The growth rate for the primary cell isolated is slow and Cell viability is lower.
Existing umbilical cord mesenchymal stem cells culture medium needs to add animal blood serum such as fetal calf serum, in this culture medium
Some unknown transformation or variation may occur for the stem cell of growth, cell interior structure, and animal blood serum also has initiation immune
The risk of rejection, and have be unfavorable for by the risk of the microbiological contaminations such as bacterium, virus stem cell clinical application and
Basic research.
The increment differentiation of umbilical cord mesenchymal stem cells, maturation process during fetal growth are considerably complicated, depend on various Hemopoietic factors
Adjusting, wherein cell stimulation factor play effect it is extremely crucial.
Summary of the invention
Based on this, the present invention provides the serum free medium and its application method of a kind of primary umbilical cord mesenchymal stem cells,
It realizes rapid amplifying and does not influence its Cell viability and avoid repelling and microbiological contamination wind caused by because of animal blood serum
Danger.
A kind of serum free medium of primary umbilical cord mesenchymal stem cells, including following components: α-MEM culture solution,
AMD3100, BMP-4, insulin, FGF-2, IL-6 and LIF.
In one of the embodiments, the serum free medium of primary umbilical cord mesenchymal stem cells further include dexamethasone,
One or more of transferrins, arasaponin and combination of cytokines.
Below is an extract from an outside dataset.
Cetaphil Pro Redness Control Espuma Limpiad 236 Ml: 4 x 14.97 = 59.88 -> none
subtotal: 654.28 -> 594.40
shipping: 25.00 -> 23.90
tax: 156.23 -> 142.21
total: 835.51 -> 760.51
The concentration of dexamethasone is 0.1-0.5 μ g/ml in one of the embodiments,;The concentration of the transferrins is
0.01-0.1μg/ml;Arasaponin concentration is 5-15 μ g/ml.Dexamethasone combines AMD3100, and there is synergistic effect to promote navel
Band mescenchymal stem cell is mobilized from tissue, climbs out of and is proliferated.It is dry that traditional Chinese medicine ingredients arasaponin can speed up umbilical cord mesenchyma
The proliferation of cell.
Combination of cytokines includes IL-3, SCF, G-CSF, FL and EGF in one of the embodiments,;The IL-3,
The concentration of SCF, G-CSF, FL and EGF are respectively as follows: IL-3 10-20ng/ml;SCF 50-150ng/ml;G-CSF 1-100ng/
ml;FL 1-50ng/ml;EGF 5-15ng/ml.FL is a kind of key cytokines that can adjust early stage stem cell, with
The combination of the cell factors such as IL-3, IL-6, G-CSF and SCF generates strong proliferation effect to umbilical cord mesenchymal stem cells.
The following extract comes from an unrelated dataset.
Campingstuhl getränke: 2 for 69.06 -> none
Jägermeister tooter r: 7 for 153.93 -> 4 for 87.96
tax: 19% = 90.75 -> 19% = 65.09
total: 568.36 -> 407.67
α-MEM culture solution is a kind of serum-free medium in one of the embodiments,.It can be stem cell growth and increasing
It grows and basic nutriment is provided.
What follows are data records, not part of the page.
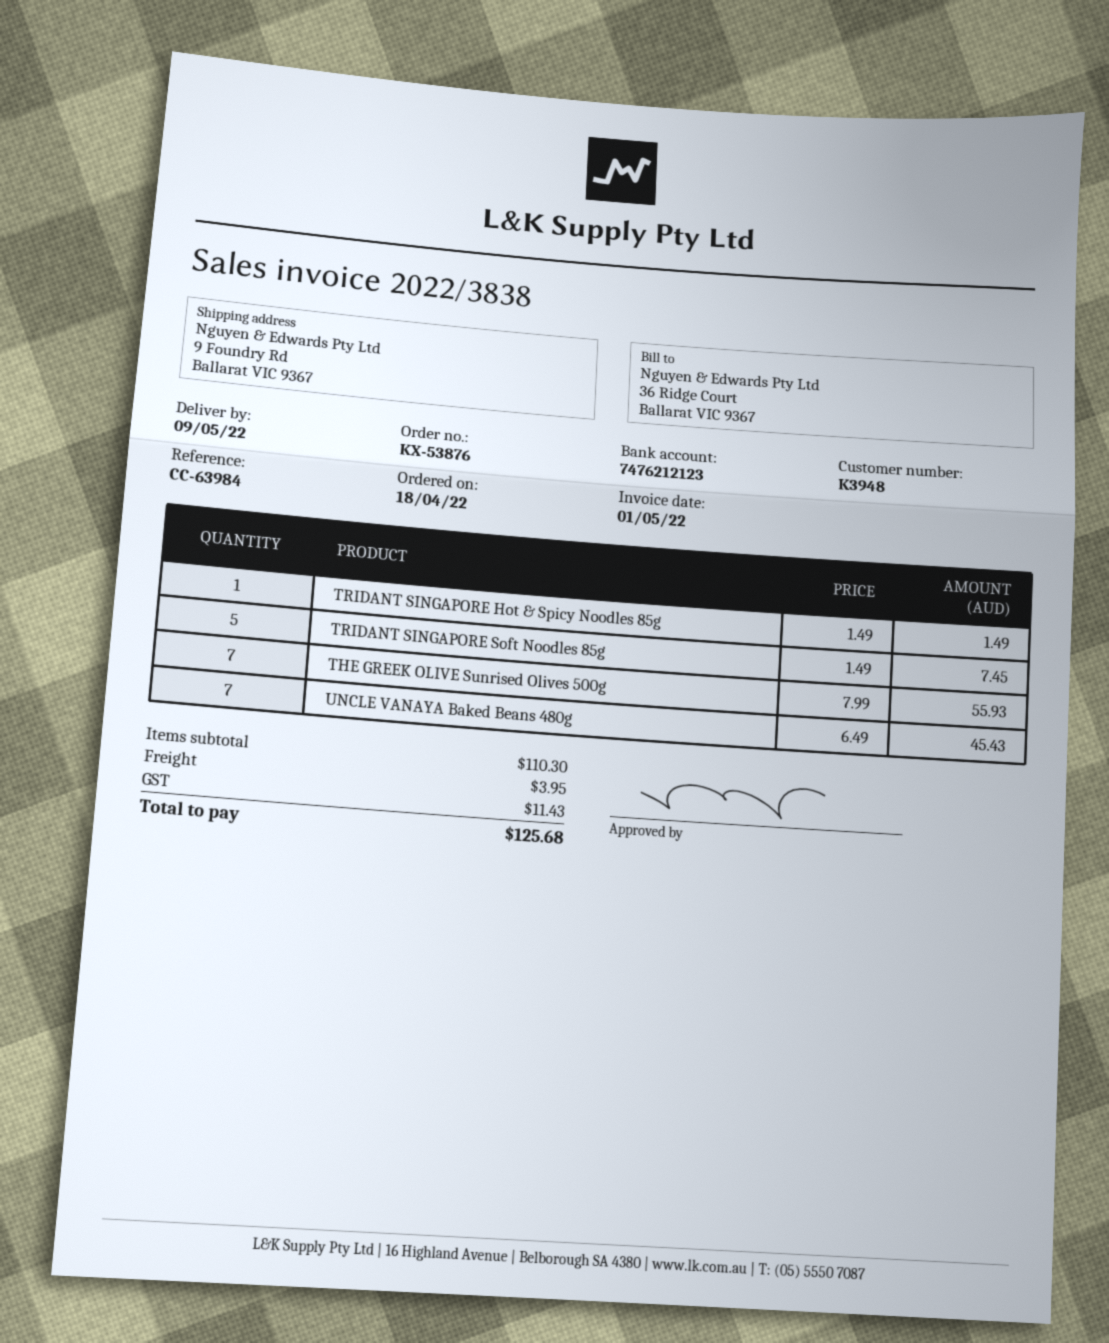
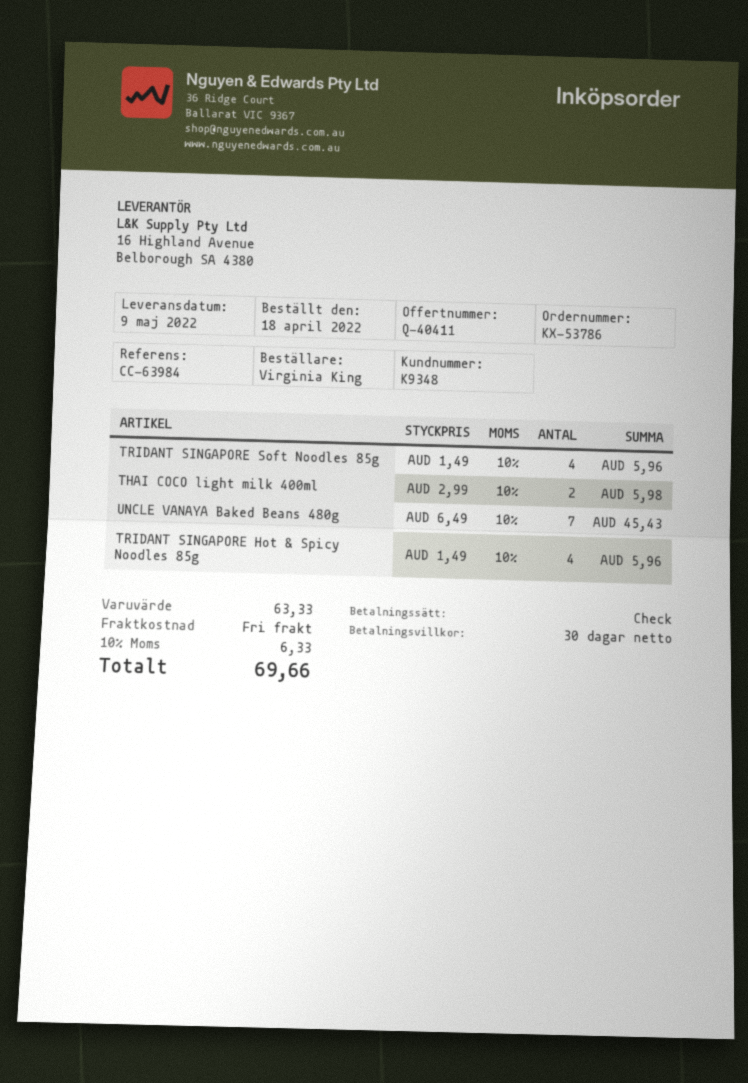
order number: KX-53876 -> KX-53786
customer number: K3948 -> K9348
TRIDANT SINGAPORE Hot & Spicy Noodles 85g: 1 x 1.49 = 1.49 -> 4 x 1.49 = 5.96
TRIDANT SINGAPORE Soft Noodles 85g: 5 x 1.49 = 7.45 -> 4 x 1.49 = 5.96
THE GREEK OLIVE Sunrised Olives 500g: 7 x 7.99 = 55.93 -> none
THAI COCO light milk 400ml: none -> 2 x 2.99 = 5.98
subtotal: 110.30 -> 63.33
shipping: 3.95 -> 0.00
tax: 11.43 -> 6.33
total: 125.68 -> 69.66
The concentration of AMD3100 is 0.5-5 μ g/ml in one of the embodiments,.Promote the life of umbilical cord mesenchymal stem cells
Long and proliferation.
The concentration of BMP-4 is 0.01-0.1ng/ml in one of the embodiments,;The concentration of the insulin is 10-20
μg/ml;The concentration of the FGF-2 is 1-12ng/ml.FGF-2 and BMP-4 promotes the proliferation of umbilical cord mesenchymal stem cells.Pancreas islet
Element advantageously promotes absorption and utilization of the cell to glucose.
The concentration of IL-6 is 0.05-0.15 μ g/ml in one of the embodiments,;The concentration of the LIF is 0.01-0.1
μg/ml.LIF ELISA LIF is able to suppress stem cell differentiation, promotes stem cells hyperplasia.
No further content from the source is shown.